In this context, the majority, citing Borgia v. City of New York, 12 N.Y.2d 151 (1962), concluded that “each of the plaintiff’s visits to the defendant over the course of seven years were ‘for the same or related illnesses or injuries, continuing after the alleged acts of malpractice.’” The majority also quoted McDermott v. Torre, 56 N.Y.2d 399 (1982), for the proposition that one of the policies underlying continuous treatment is “the recognition that the doctor not only is in a position to identify and correct the malpractice, but is best placed to do so.” However, the majority’s decision, which properly viewed the evidence in the light most favorable to the plaintiff, is as much founded on the standards applicable to summary judgment as it is on the tenets of the continuous treatment doctrine.
Aside from the holding that the “return as needed instruction did not foreclose continuous treatment, there was another aspect of the majority’s decision that directly addressed the availability of the doctrine, and that relates to the 30-month gap in treatment. Citing Massie v. Crawford, 78 NY2d 516 (1991), the majority reiterated its previous observation that “a gap in treatment longer than the statute of limitations ‘is not per se dispositive of the defendant’s claim that the statute has run,’” and further held that “to the extent that lower courts have held to the contrary …, those cases should not be followed.” This equally confirms the correctness of those Appellate Division decisions that have found continuous treatment despite such gaps. See Devadas v. Niksarli, 120 A.D.3d 1000 (1st Dept. 2014).2 The dissent, authored by Judge Rowan Wilson, focused more on the policies underlying the continuous treatment doctrine, and asserted that the majority “has confused ‘continuous treatment’ with a chronic condition …” After discussing the adoption of the doctrine in Borgia, and what it characterized as its subsequent “grudging” codification in CPLR 214-a, the dissent focused on the policy of not requiring a patient to interrupt corrective treatment by the offending physician in order to bring a timely lawsuit, and the decisions holding that continuous treatment does not apply absent continuing efforts to treat a condition. The dissent emphasized that even though the plaintiff professed to be in terrible pain after September 2003, she did not see the defendant again until April 2006. While not advocating a rule that gaps in excess of the statutory period failed per se, it found that viewed most favorably to the plaintiff, with the defendant’s instruction to “return as needed,” the return visit after a more than 30 month gap in treatment cannot be regarded as timely.

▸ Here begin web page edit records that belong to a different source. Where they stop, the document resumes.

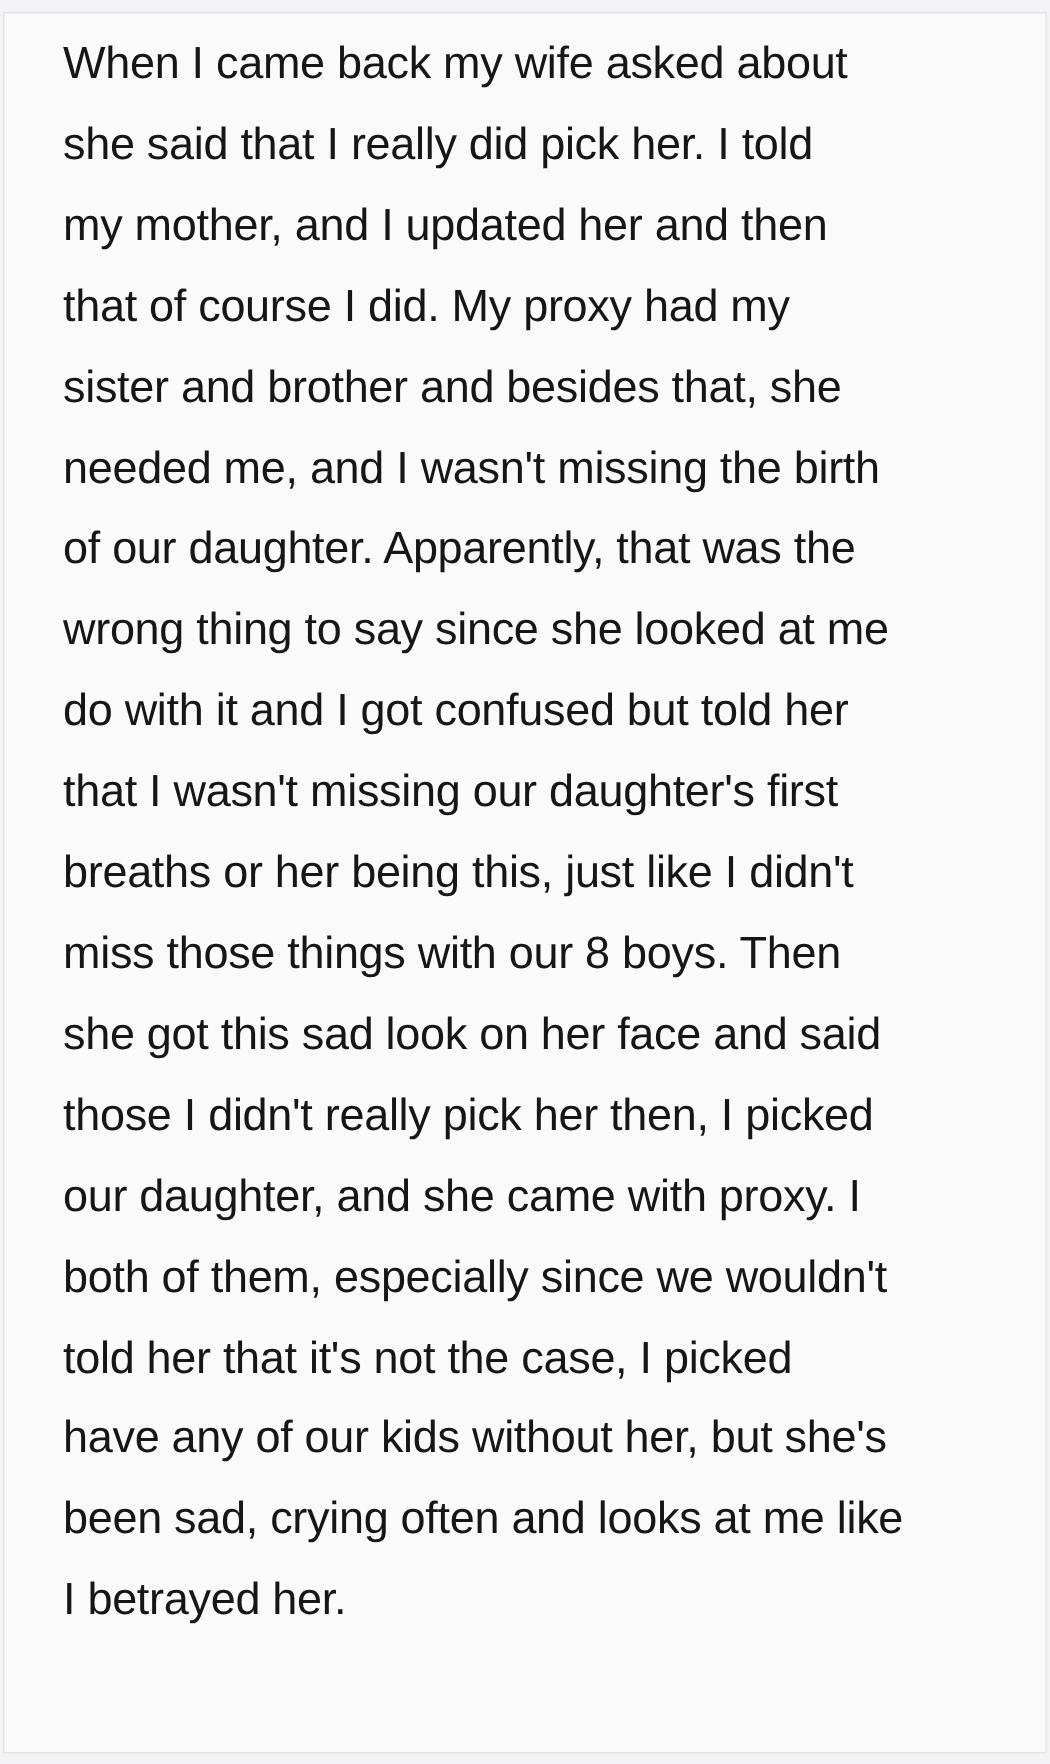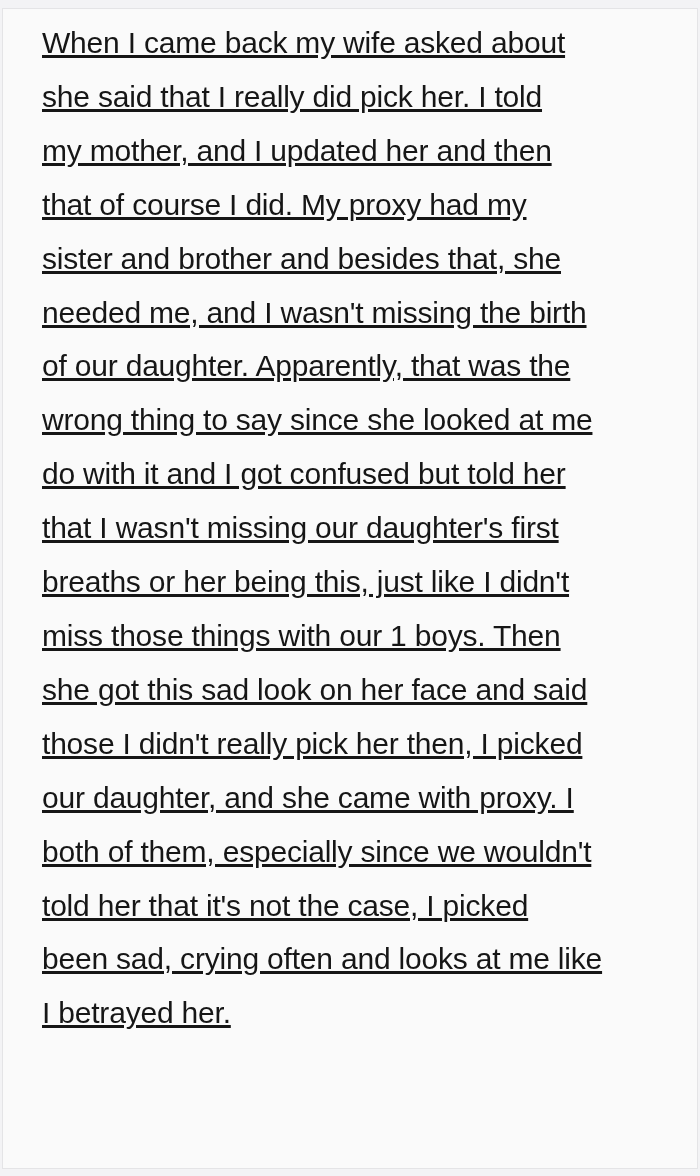--- a/index.html
+++ b/index.html
@@ -38,7 +38,6 @@
     display: block;
     line-height: 53.9px;
     white-space: nowrap;
-    text-decoration: underline;
   }
 </style>
 </head>

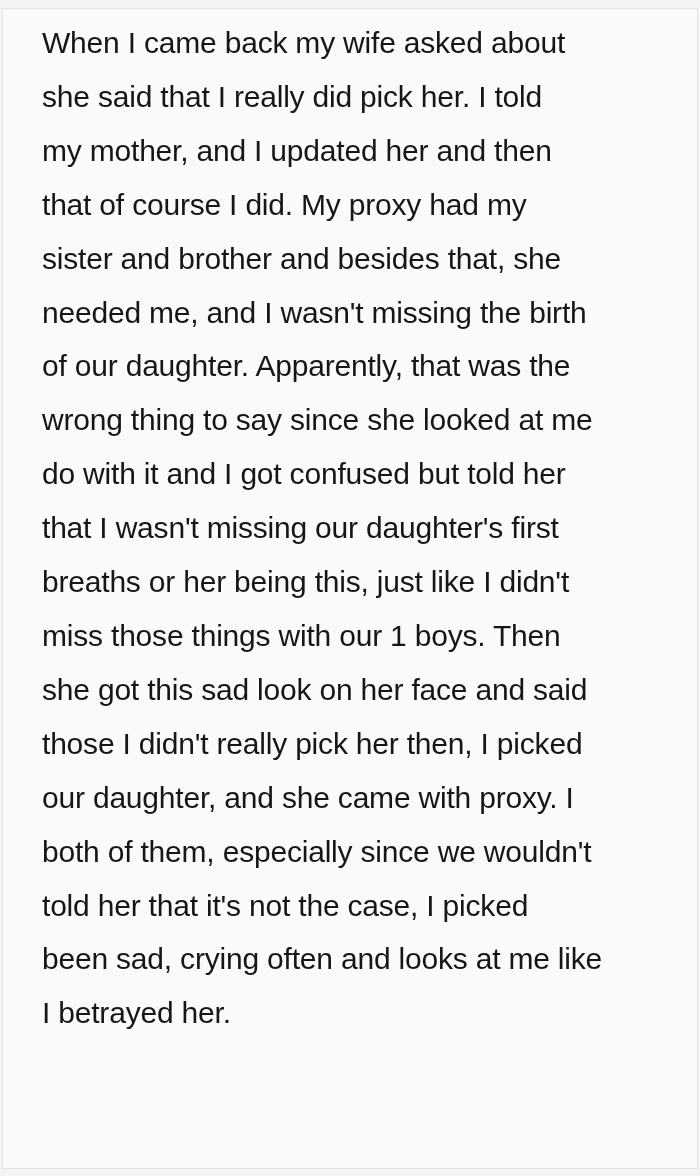--- a/index.html
+++ b/index.html
@@ -57,7 +57,7 @@
   <span class="line">do with it and I got confused but told her</span>
   <span class="line">that I wasn't missing our daughter's first</span>
   <span class="line">breaths or her being this, just like I didn't</span>
-  <span class="line">miss those things with our 1 boys. Then</span>
+  <span class="line">miss those things with our 8 boys. Then</span>
   <span class="line">she got this sad look on her face and said</span>
   <span class="line">those I didn't really pick her then, I picked</span>
   <span class="line">our daughter, and she came with proxy. I</span>

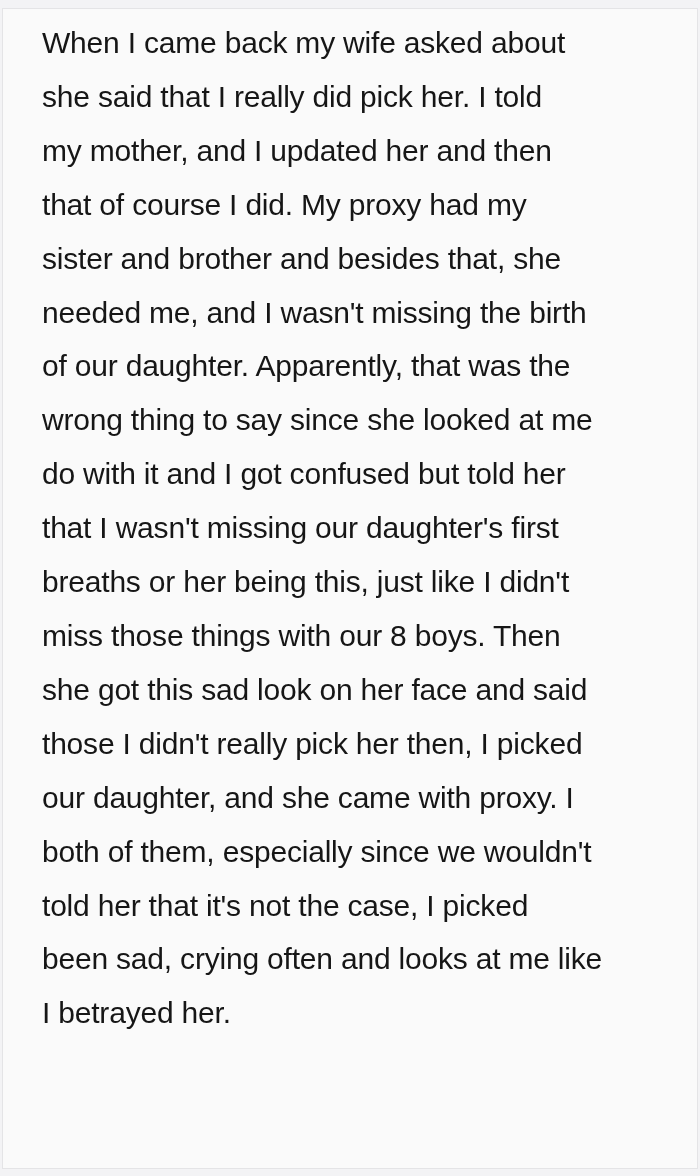--- a/index.html
+++ b/index.html
@@ -63,6 +63,7 @@
   <span class="line">our daughter, and she came with proxy. I</span>
   <span class="line">both of them, especially since we wouldn't</span>
   <span class="line">told her that it's not the case, I picked</span>
+  <span class="line">have any of our kids without her, but she's</span>
   <span class="line">been sad, crying often and looks at me like</span>
   <span class="line">I betrayed her.</span>
 </div>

Notably, the dissent seemed troubled by the “incongruous” result that this plaintiff’s action may be timely, while the “plaintiffs who are injured by malpractice that cannot be discovered until the statute of limitations has run” are barred. While some solace may be taken from the recent amendments to CPLR 214-a adding a discovery rule in cases involving failures to diagnose cancer and malignant tumors, see Moore and Gaier, “A Discovery Rule for Cancer Cases,” Medical Malpractice, NYLJ, Feb. 6, 2018, we second the sentiment intimated by the dissent concerning in the injustice of permitting anyone’s statute to expire before they could know they have been wronged.

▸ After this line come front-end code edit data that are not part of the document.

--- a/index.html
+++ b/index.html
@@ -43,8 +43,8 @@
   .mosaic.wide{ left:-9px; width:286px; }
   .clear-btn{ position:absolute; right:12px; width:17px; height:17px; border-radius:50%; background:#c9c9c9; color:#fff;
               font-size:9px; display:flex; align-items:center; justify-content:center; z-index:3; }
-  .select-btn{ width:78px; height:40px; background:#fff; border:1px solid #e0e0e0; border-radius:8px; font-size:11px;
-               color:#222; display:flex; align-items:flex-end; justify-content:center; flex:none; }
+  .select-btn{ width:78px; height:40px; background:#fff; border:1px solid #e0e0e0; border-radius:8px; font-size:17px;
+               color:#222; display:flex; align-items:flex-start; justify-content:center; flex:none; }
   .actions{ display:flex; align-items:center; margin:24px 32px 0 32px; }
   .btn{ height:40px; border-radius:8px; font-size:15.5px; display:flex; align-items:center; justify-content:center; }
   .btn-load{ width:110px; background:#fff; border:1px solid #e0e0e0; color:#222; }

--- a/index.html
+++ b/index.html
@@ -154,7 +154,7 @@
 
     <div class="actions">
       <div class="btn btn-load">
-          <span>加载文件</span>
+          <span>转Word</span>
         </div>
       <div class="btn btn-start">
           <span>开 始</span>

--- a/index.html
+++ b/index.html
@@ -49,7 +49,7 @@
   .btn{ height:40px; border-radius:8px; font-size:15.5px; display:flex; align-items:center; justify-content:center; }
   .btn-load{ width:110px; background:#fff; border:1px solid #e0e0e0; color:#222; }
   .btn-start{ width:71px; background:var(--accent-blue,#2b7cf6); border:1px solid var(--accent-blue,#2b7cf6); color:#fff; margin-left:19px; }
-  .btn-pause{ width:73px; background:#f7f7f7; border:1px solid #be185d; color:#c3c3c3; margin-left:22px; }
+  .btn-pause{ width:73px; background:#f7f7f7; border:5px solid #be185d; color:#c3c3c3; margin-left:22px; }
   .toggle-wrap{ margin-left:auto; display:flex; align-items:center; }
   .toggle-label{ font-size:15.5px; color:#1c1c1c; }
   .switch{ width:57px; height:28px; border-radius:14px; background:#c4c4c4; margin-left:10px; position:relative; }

The positions articulated by the majorities and the dissents in both B.F. and Lohnas illustrate the thorniness of issues affecting statutes of limitations that may deny recovery no matter how valid the underlying merits of the case. The goal should be, as much as possible, to avoid unfairness to both the plaintiff seeking compensation and the defendant who must defend the claim.
Thomas A. Moore is senior partner and Matthew Gaier is a partner of Kramer, Dillof, Livingston & Moore.